The cost of immigrating to the United States is prohibitive to some individuals, and it seems as though this is a trend that will continue. Recently, the United States Citizenship and Immigration Services (USCIS) announced an increase in the pricing that is likely going to make it even more difficult for people who need to apply for lawful entry into the U.S. to get their applications in.

The USCIS is increasing these fees by 21% overall for impacted applications. It should be noted that these increases don't include the cost of hiring legal counsel. The agency notes that the increases are due to the need to cover adjustments in the cost of vetting applicants and operational costs.

Problems still exist

Despite the increase in costs for these immigration applications, it is estimated that the USCIS is still going to be underfunded by around $1.3 billion annually. Interestingly, the USCIS will transfer around $207 million to the Immigration and Customs Enforcement, even though USCIS noted that it will have a budget shortfall.

The new cost doesn't come with an increase of putting these applications through the system either. From 2016 to 2018, processing times increased by about 46%. This occurred despite a short-term decrease in applications that occurred from 2017 through much of 2018. From 2017 to 2018, petitions for family-based applications rose 25%.

Increasing prices

The increase in cost covers many different application types. Currently free, the asylum application will rise to $50, which might prevent some people fleeing from horrible conditions in other countries to apply for asylum here. A work authorization, form I-765 is going up from $80 to $490. A citizenship application rises to $1,170 from $640. The Deferred Action for Childhood Arrivals renewal is currently $495, but will go up to $765.

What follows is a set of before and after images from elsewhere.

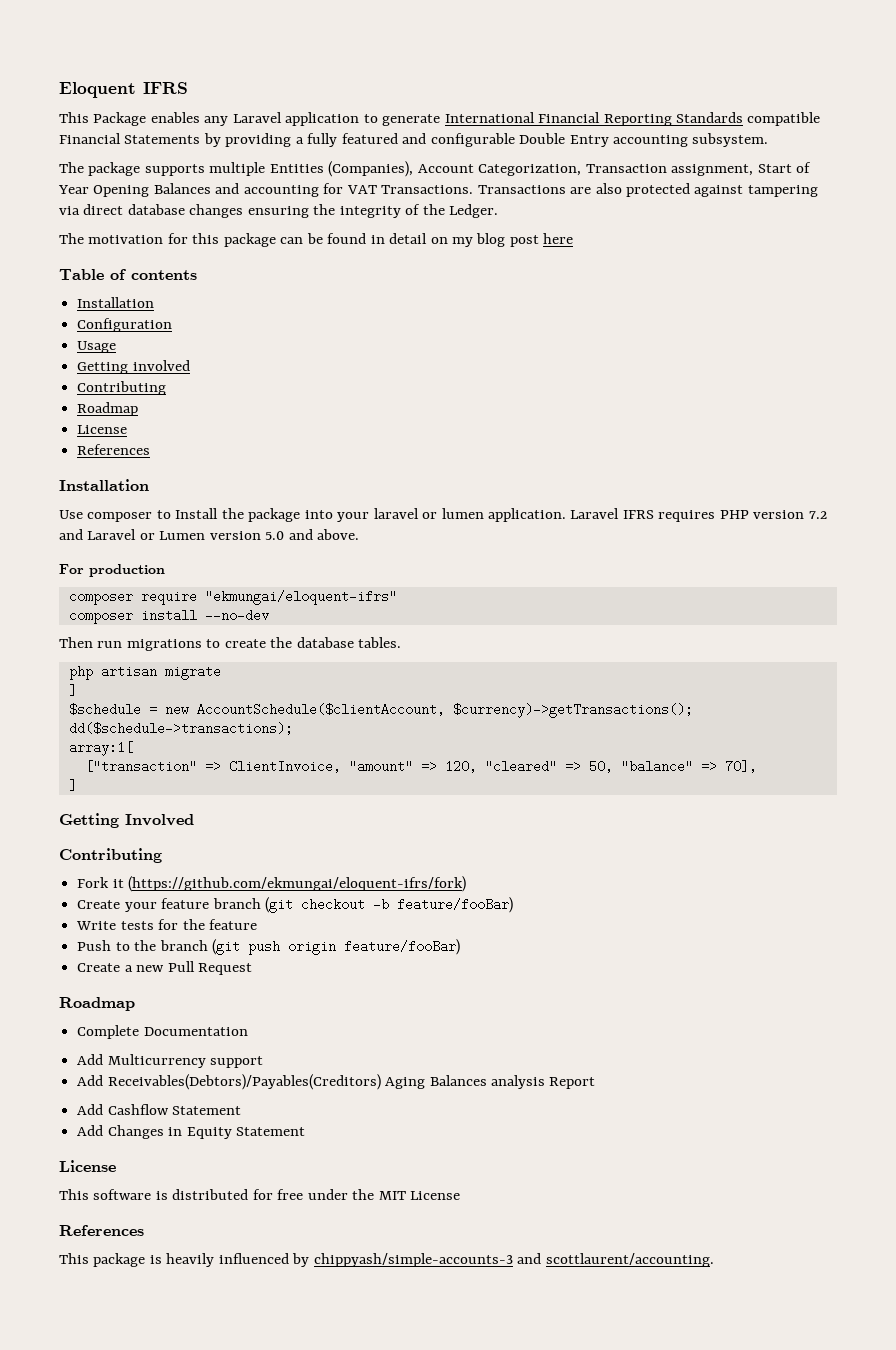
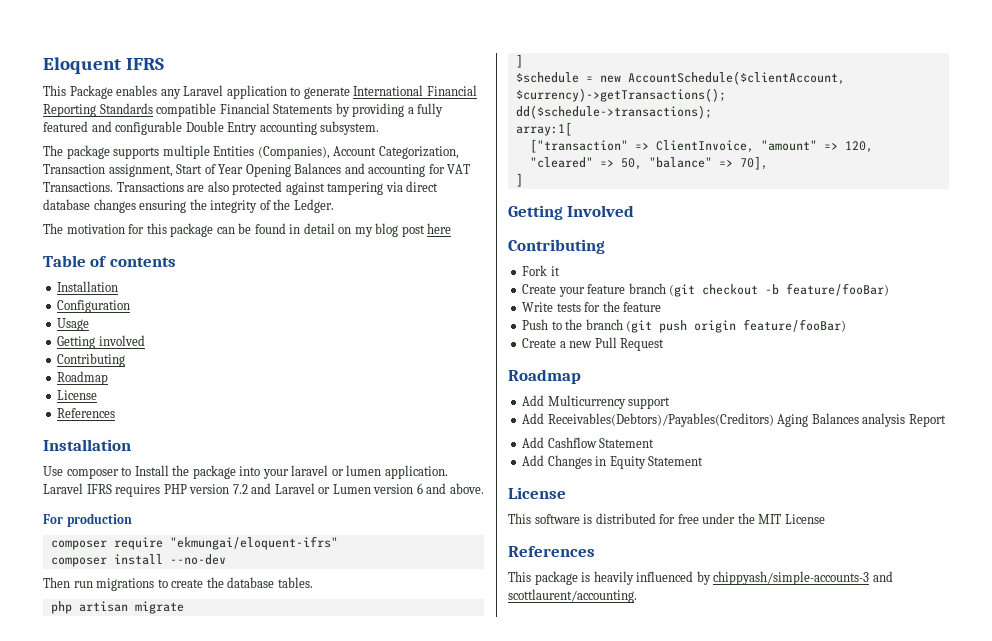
- Laravel IFRS requires PHP version 7.2 and Laravel or Lumen version 5.0 and above.
+ Laravel IFRS requires PHP version 7.2 and Laravel or Lumen version 6 and above.
- Fork it (https://github.com/ekmungai/eloquent-ifrs/fork)
+ Fork it
- Complete Documentation

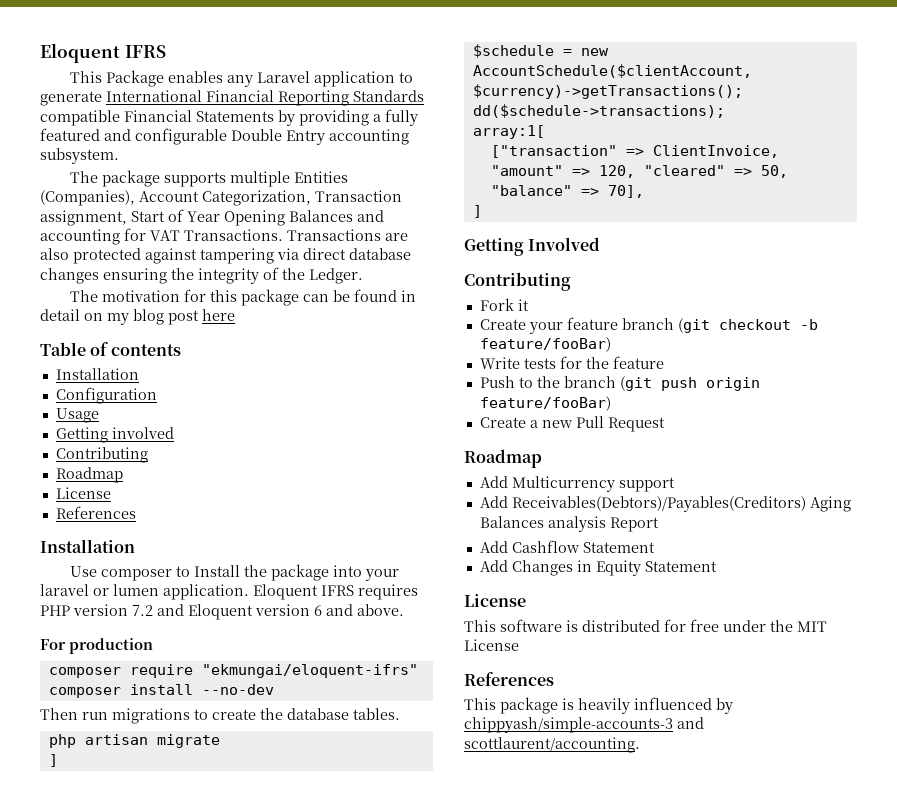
- Laravel IFRS requires PHP version 7.2 and Laravel or Lumen version 6 and above.
+ Eloquent IFRS requires PHP version 7.2 and Eloquent version 6 and above.

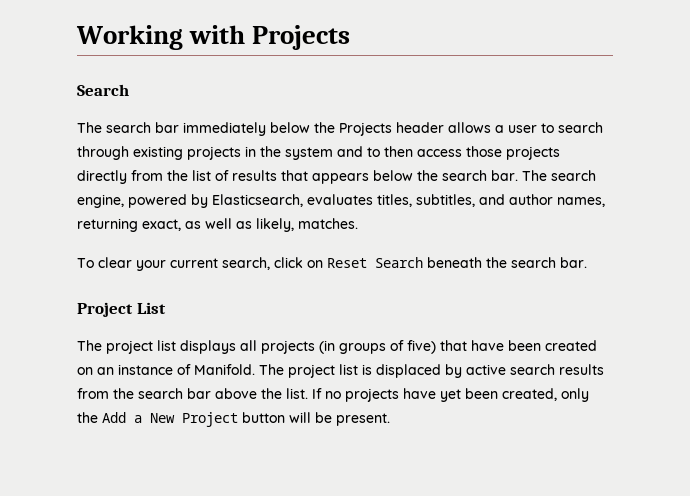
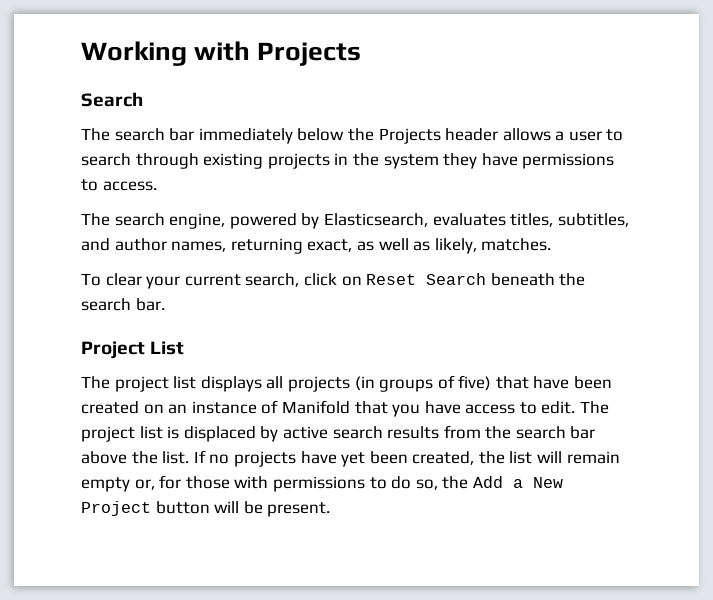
- The search bar immediately below the Projects header allows a user to search through existing projects in the system and to then access those projects directly from the list of results that appears below the search bar. The search engine, powered by Elasticsearch, evaluates titles, subtitles, and author names, returning exact, as well as likely, matches.
+ The search bar immediately below the Projects header allows a user to search through existing projects in the system they have permissions to access.
+ The search engine, powered by Elasticsearch, evaluates titles, subtitles, and author names, returning exact, as well as likely, matches.
- The project list displays all projects (in groups of five) that have been created on an instance of Manifold.
+ The project list displays all projects (in groups of five) that have been created on an instance of Manifold that you have access to edit.
- If no projects have yet been created, only the Add a New Project button will be present.
+ If no projects have yet been created, the list will remain empty or, for those with permissions to do so, the Add a New Project button will be present.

The new pricing is likely to occur, but it is still up for public comment until Dec. 16. Some people might have an issue with the fact that fees are usually non-refundable, no matter how the application is handled. Sometimes, applicants aren't allowed to submit evidence or to clarify points in their application before a decision is made.

When you consider the cost of these applications and factor in the non-refundable status, it becomes clear that getting everything correct the first time is a priority. Working with someone familiar with the process and applications might help you to get things submitted properly the first time.